Source information section start
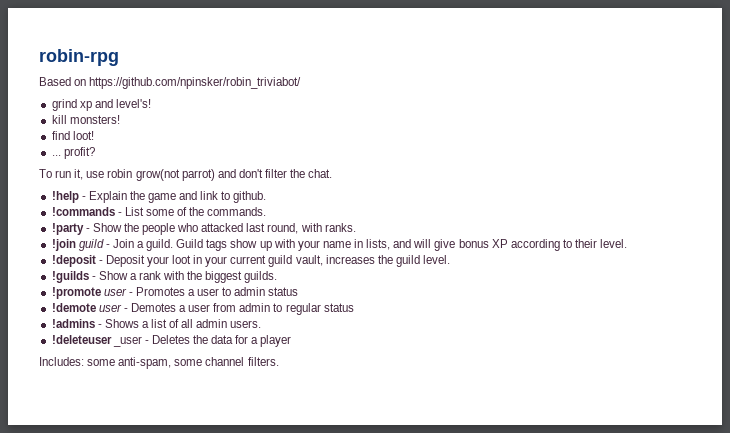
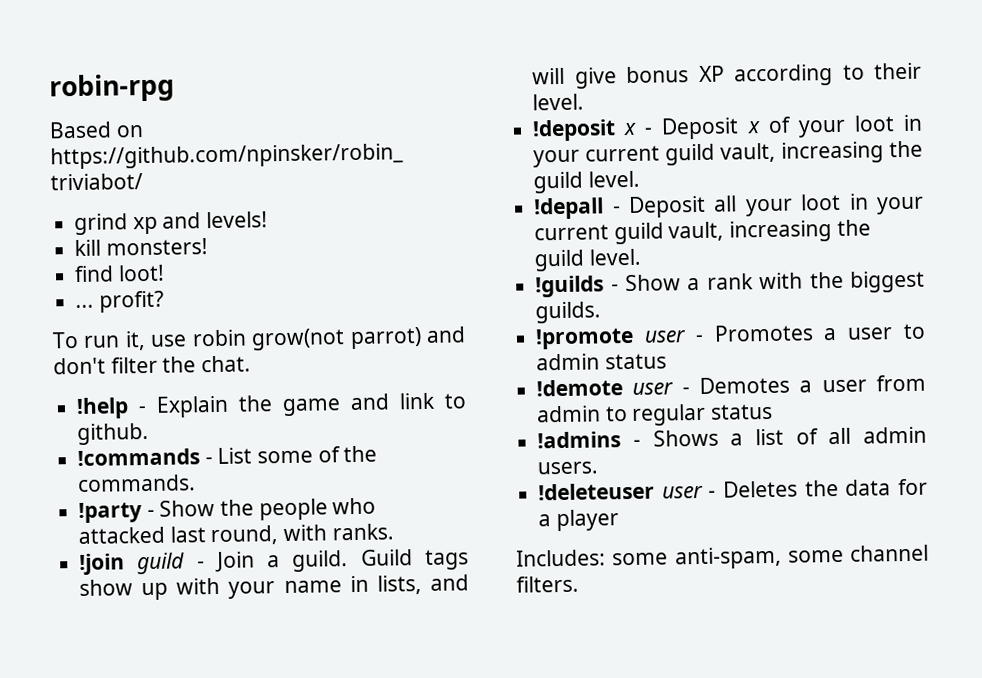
[115,99,151,108] level's! -> [206,211,269,229] levels!
[98,255,375,267] - Deposit your loot in your current guild vault, increases -> [623,114,923,140] [533,140,923,168] [533,170,640,194] [533,193,924,220] [534,220,833,245] x - Deposit x of your loot in your current guild vault, increasing the guild level. // !depall - Deposit all your loot in your current guild vault, increasing
[112,336,142,347] _user -> [661,484,704,499] user

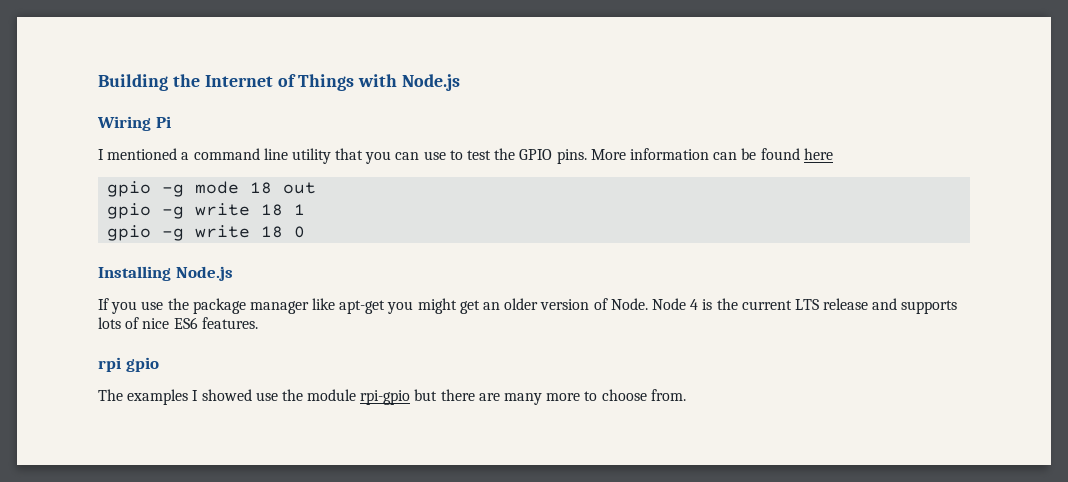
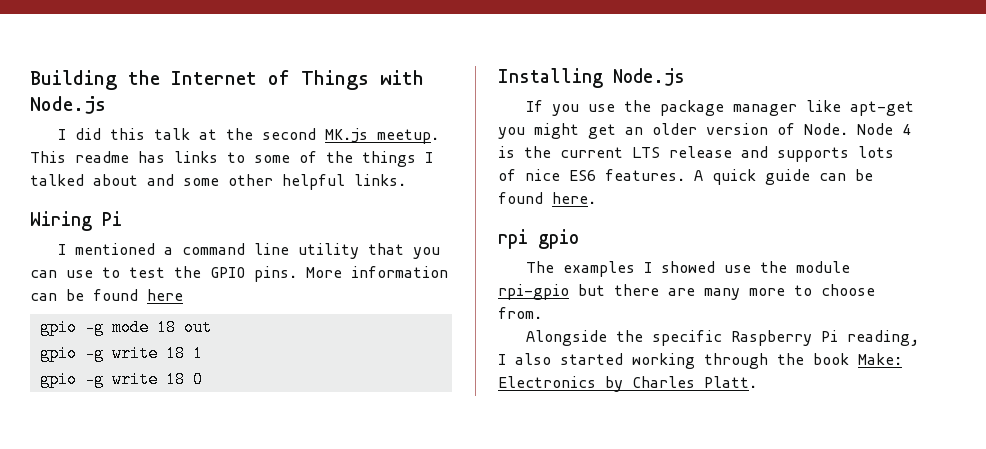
(461, 82) none -> [58,128,440,144] [30,151,433,167] [30,174,406,190] // I did this talk at the second MK.js meetup. This readme has links to some of the things I talked about and some other helpful links.
(258, 323) none -> [694,169,873,185] [498,192,596,204] A quick guide can be found here.
(686, 395) none -> [526,330,920,346] [498,353,902,369] [498,376,757,392] // Alongside the specific Raspberry Pi reading, I also started working through the book Make: Electronics by Charles Platt.

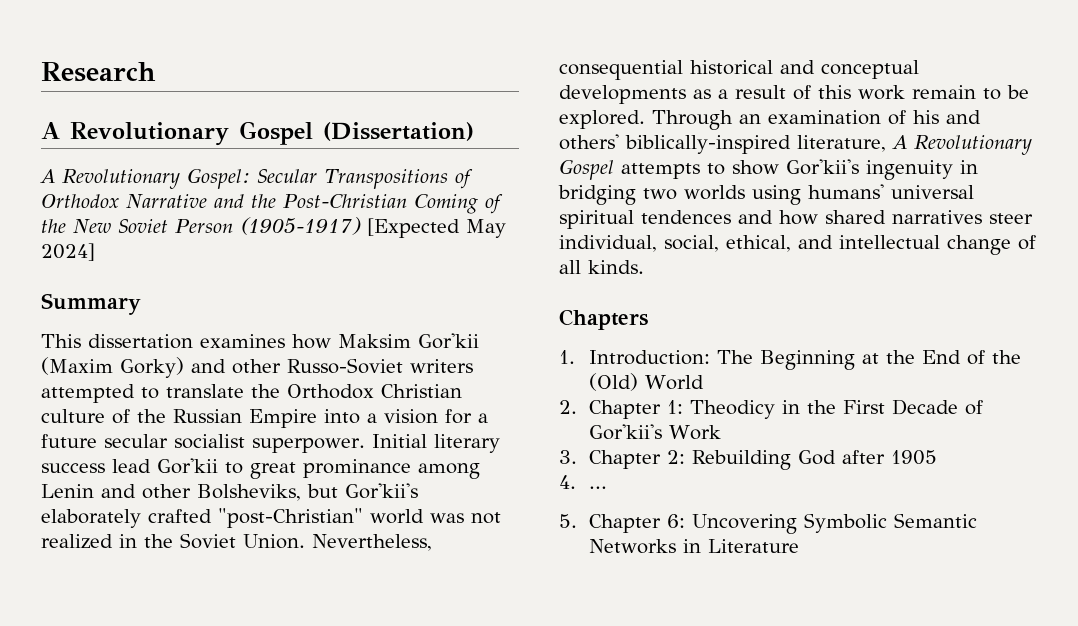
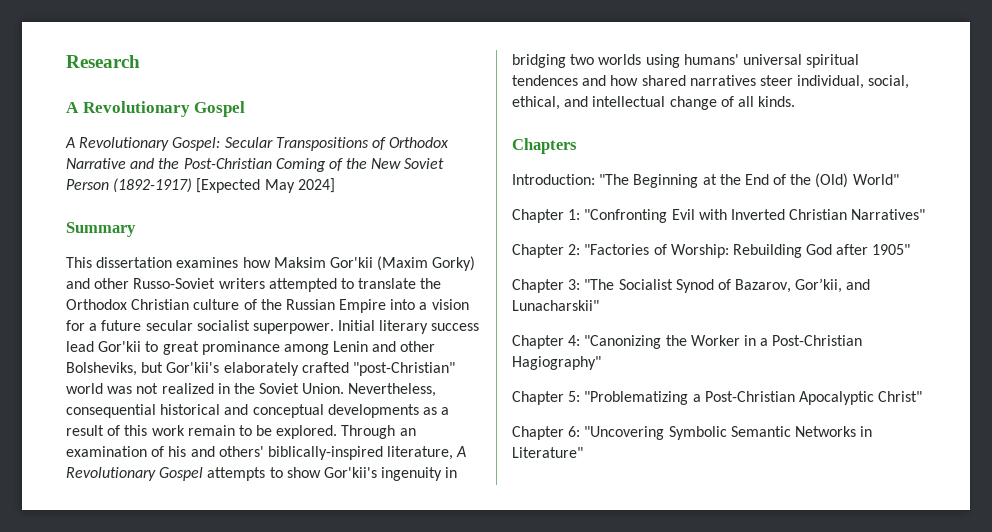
[323,122,474,141] (Dissertation) -> (246, 109) none
[239,217,361,235] (1905-1917) -> [113,178,193,193] (1892-1917)
[559,350,753,365] 1. Introduction: The -> [512,174,630,185] Introduction: "The
[644,375,704,390] [559,399,983,419] [588,424,721,440] [559,450,937,470] [559,475,607,489] [559,514,577,528] World // 2. Chapter 1: Theodicy in the First Decade of Gor'kii's Work // 3. Chapter 2: Rebuilding God after 1905 // 4. ... // 5. -> [852,174,899,185] [512,209,926,223] [512,244,911,258] [512,278,871,293] [512,300,599,311] [512,335,863,349] [512,356,601,370] [512,391,923,405] World" // Chapter 1: "Confronting Evil with Inverted Christian Narratives" // Chapter 2: "Factories of Worship: Rebuilding God after 1905" // Chapter 3: "The Socialist Synod of Bazarov, Gor’kii, and Lunacharskii" // Chapter 4: "Canonizing the Worker in a Post-Christian Hagiography" // Chapter 5: "Problematizing a Post-Christian Apocalyptic Christ" //
[691,514,797,534] Uncovering -> [584,426,665,440] "Uncovering
[707,539,799,553] Literature -> [512,447,583,458] Literature"

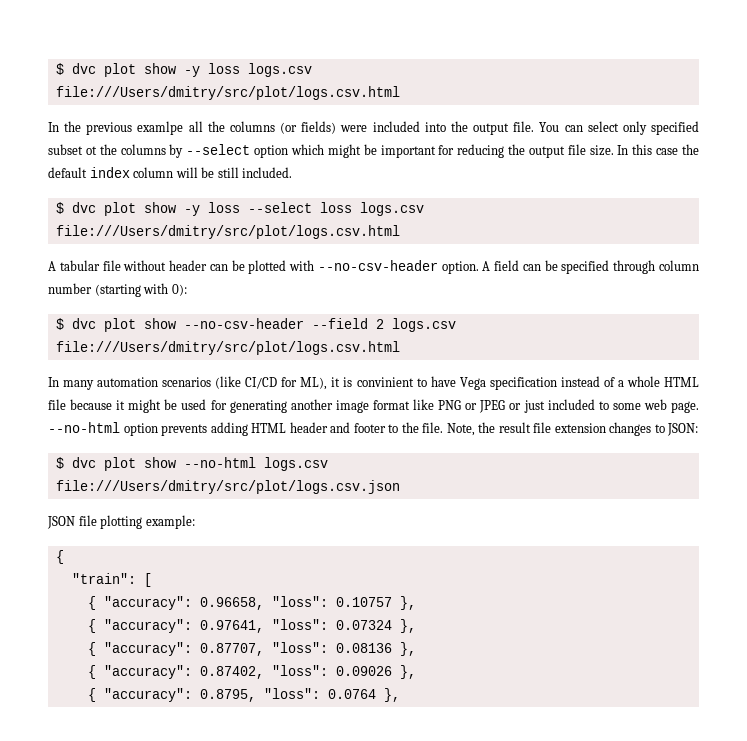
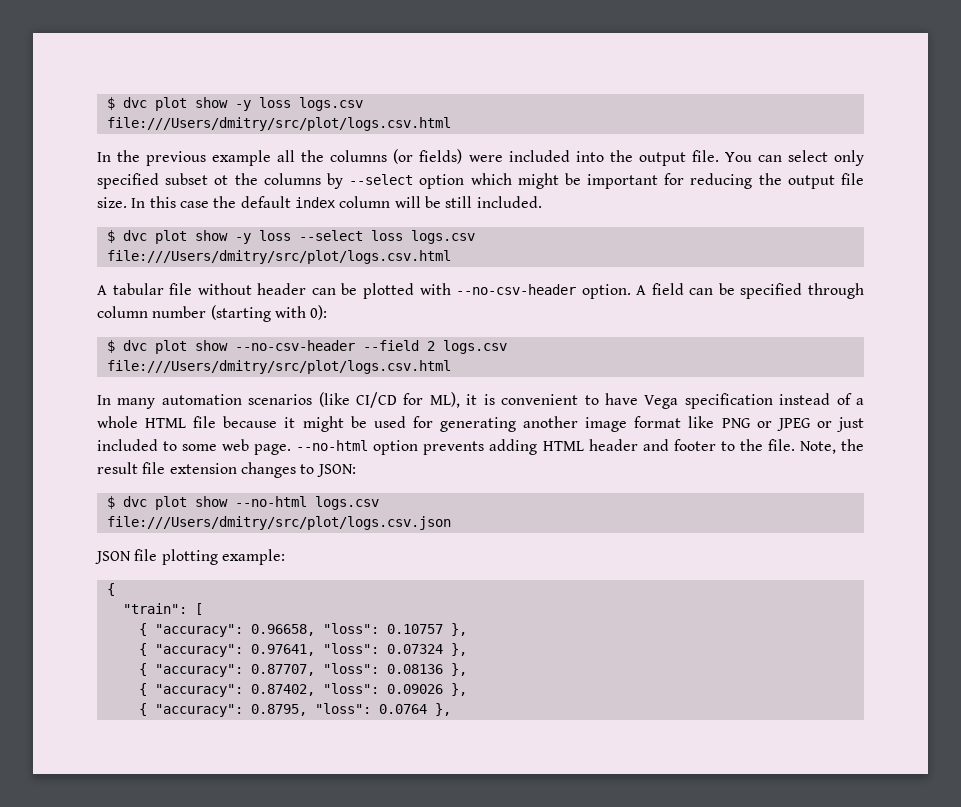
[137,121,184,135] examlpe -> [212,150,272,166] example
[356,377,414,387] convinient -> [501,394,579,405] convenient

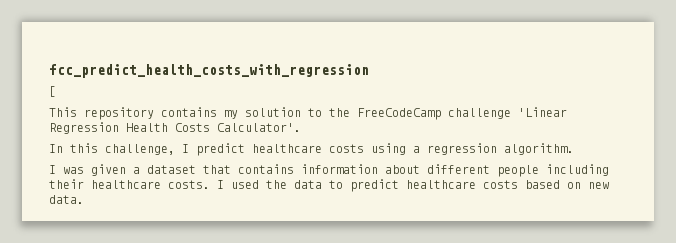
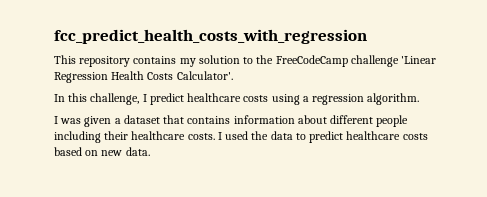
[49,86,56,97] // [ -> (367, 36) none

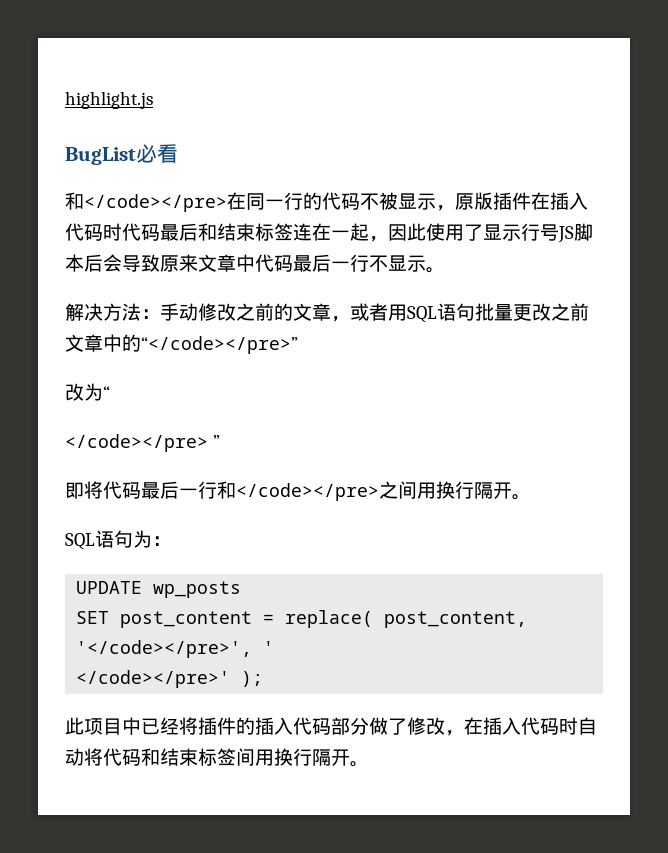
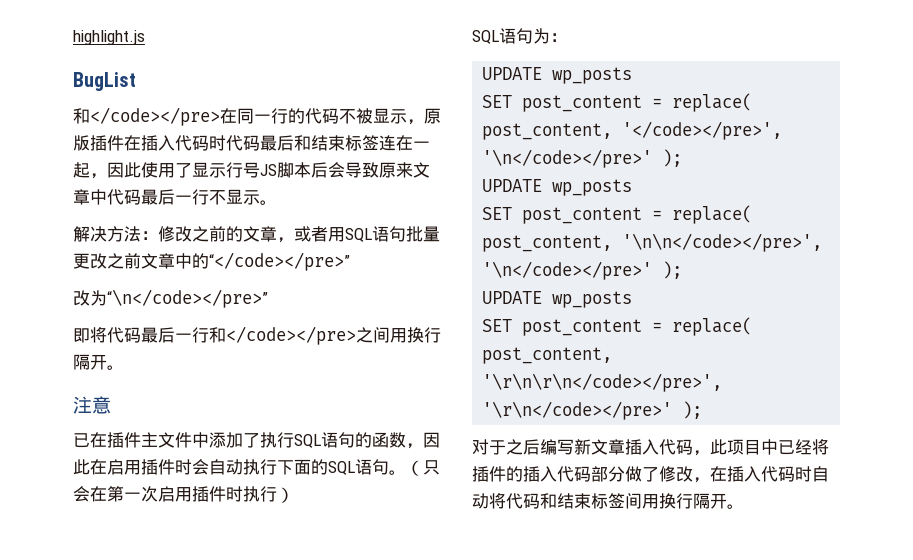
[136,144,178,163] 必看 -> (136, 81) none
[160,303,198,321] 手动 -> (158, 235) none
[103,386,110,399] [65,434,221,452] “ // </code></pre> ” -> [107,289,268,308] “\n</code></pre>”
(531, 497) none -> [73,396,111,414] [73,432,440,449] [73,459,440,476] [73,486,294,503] // 注意 // 已在插件主文件中添加了执行SQL语句的函数，因此在启用插件时会自动执行下面的SQL语句。（只会在第一次启用插件时执行）
[263,641,275,654] [76,670,264,688] ' // </code></pre>' ); // -> [482,149,683,168] [482,179,633,196] [482,205,753,224] [482,233,823,252] [482,261,683,280] [482,291,633,308] [482,317,753,336] [482,347,613,364] [482,373,723,392] [482,401,703,420] [472,439,710,456] '\n</code></pre>' ); // UPDATE wp_posts // SET post_content = replace( post_content, '\n\n</code></pre>', '\n</code></pre>' ); // UPDATE wp_posts // SET post_content = replace( post_content, '\r\n\r\n</code></pre>', '\r\n</code></pre>' ); // 对于之后编写新文章插入代码，

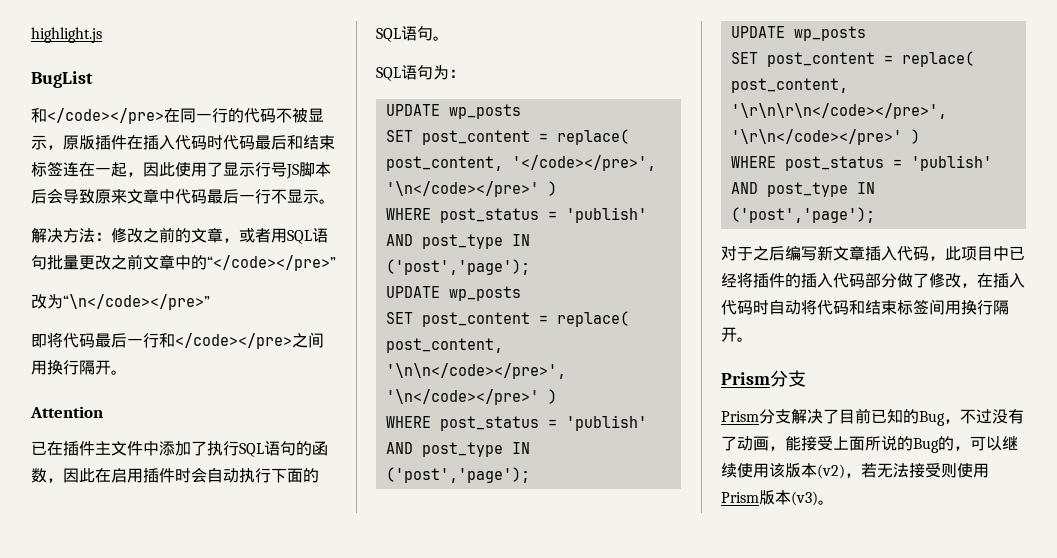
[73,396,111,414] 注意 -> [30,406,103,418] Attention
[406,460,440,476] [73,486,294,503] （只会在第一次启用插件时执行） -> (449, 38) none
[662,149,683,167] ); -> [547,181,557,196] [385,207,647,223] [385,234,530,249] [385,259,530,275] ) // WHERE post_status = 'publish' AND post_type IN ('post','page');
[662,261,683,279] ); -> [547,389,557,404] [385,415,647,431] [385,442,530,457] [385,467,530,483] ) // WHERE post_status = 'publish' AND post_type IN ('post','page');
[682,401,703,419] ); -> [910,129,920,144] [730,155,992,171] [730,182,875,197] [730,207,875,223] ) // WHERE post_status = 'publish' AND post_type IN ('post','page');
(744, 506) none -> [721,370,806,387] [721,408,1024,426] [721,435,1018,453] [721,463,989,479] [721,490,834,506] // Prism分支 // Prism分支解决了目前已知的Bug，不过没有了动画，能接受上面所说的Bug的，可以继续使用该版本(v2)，若无法接受则使用Prism版本(v3)。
Source information section end
Please return the lines above exactly, with the pictures omitted.

Output for this exercise ::
[115,99,151,108] level's! -> [206,211,269,229] levels!
[98,255,375,267] - Deposit your loot in your current guild vault, increases -> [623,114,923,140] [533,140,923,168] [533,170,640,194] [533,193,924,220] [534,220,833,245] x - Deposit x of your loot in your current guild vault, increasing the guild level. // !depall - Deposit all your loot in your current guild vault, increasing
[112,336,142,347] _user -> [661,484,704,499] user

(461, 82) none -> [58,128,440,144] [30,151,433,167] [30,174,406,190] // I did this talk at the second MK.js meetup. This readme has links to some of the things I talked about and some other helpful links.
(258, 323) none -> [694,169,873,185] [498,192,596,204] A quick guide can be found here.
(686, 395) none -> [526,330,920,346] [498,353,902,369] [498,376,757,392] // Alongside the specific Raspberry Pi reading, I also started working through the book Make: Electronics by Charles Platt.

[323,122,474,141] (Dissertation) -> (246, 109) none
[239,217,361,235] (1905-1917) -> [113,178,193,193] (1892-1917)
[559,350,753,365] 1. Introduction: The -> [512,174,630,185] Introduction: "The
[644,375,704,390] [559,399,983,419] [588,424,721,440] [559,450,937,470] [559,475,607,489] [559,514,577,528] World // 2. Chapter 1: Theodicy in the First Decade of Gor'kii's Work // 3. Chapter 2: Rebuilding God after 1905 // 4. ... // 5. -> [852,174,899,185] [512,209,926,223] [512,244,911,258] [512,278,871,293] [512,300,599,311] [512,335,863,349] [512,356,601,370] [512,391,923,405] World" // Chapter 1: "Confronting Evil with Inverted Christian Narratives" // Chapter 2: "Factories of Worship: Rebuilding God after 1905" // Chapter 3: "The Socialist Synod of Bazarov, Gor’kii, and Lunacharskii" // Chapter 4: "Canonizing the Worker in a Post-Christian Hagiography" // Chapter 5: "Problematizing a Post-Christian Apocalyptic Christ" //
[691,514,797,534] Uncovering -> [584,426,665,440] "Uncovering
[707,539,799,553] Literature -> [512,447,583,458] Literature"

[137,121,184,135] examlpe -> [212,150,272,166] example
[356,377,414,387] convinient -> [501,394,579,405] convenient

[49,86,56,97] // [ -> (367, 36) none

[136,144,178,163] 必看 -> (136, 81) none
[160,303,198,321] 手动 -> (158, 235) none
[103,386,110,399] [65,434,221,452] “ // </code></pre> ” -> [107,289,268,308] “\n</code></pre>”
(531, 497) none -> [73,396,111,414] [73,432,440,449] [73,459,440,476] [73,486,294,503] // 注意 // 已在插件主文件中添加了执行SQL语句的函数，因此在启用插件时会自动执行下面的SQL语句。（只会在第一次启用插件时执行）
[263,641,275,654] [76,670,264,688] ' // </code></pre>' ); // -> [482,149,683,168] [482,179,633,196] [482,205,753,224] [482,233,823,252] [482,261,683,280] [482,291,633,308] [482,317,753,336] [482,347,613,364] [482,373,723,392] [482,401,703,420] [472,439,710,456] '\n</code></pre>' ); // UPDATE wp_posts // SET post_content = replace( post_content, '\n\n</code></pre>', '\n</code></pre>' ); // UPDATE wp_posts // SET post_content = replace( post_content, '\r\n\r\n</code></pre>', '\r\n</code></pre>' ); // 对于之后编写新文章插入代码，

[73,396,111,414] 注意 -> [30,406,103,418] Attention
[406,460,440,476] [73,486,294,503] （只会在第一次启用插件时执行） -> (449, 38) none
[662,149,683,167] ); -> [547,181,557,196] [385,207,647,223] [385,234,530,249] [385,259,530,275] ) // WHERE post_status = 'publish' AND post_type IN ('post','page');
[662,261,683,279] ); -> [547,389,557,404] [385,415,647,431] [385,442,530,457] [385,467,530,483] ) // WHERE post_status = 'publish' AND post_type IN ('post','page');
[682,401,703,419] ); -> [910,129,920,144] [730,155,992,171] [730,182,875,197] [730,207,875,223] ) // WHERE post_status = 'publish' AND post_type IN ('post','page');
(744, 506) none -> [721,370,806,387] [721,408,1024,426] [721,435,1018,453] [721,463,989,479] [721,490,834,506] // Prism分支 // Prism分支解决了目前已知的Bug，不过没有了动画，能接受上面所说的Bug的，可以继续使用该版本(v2)，若无法接受则使用Prism版本(v3)。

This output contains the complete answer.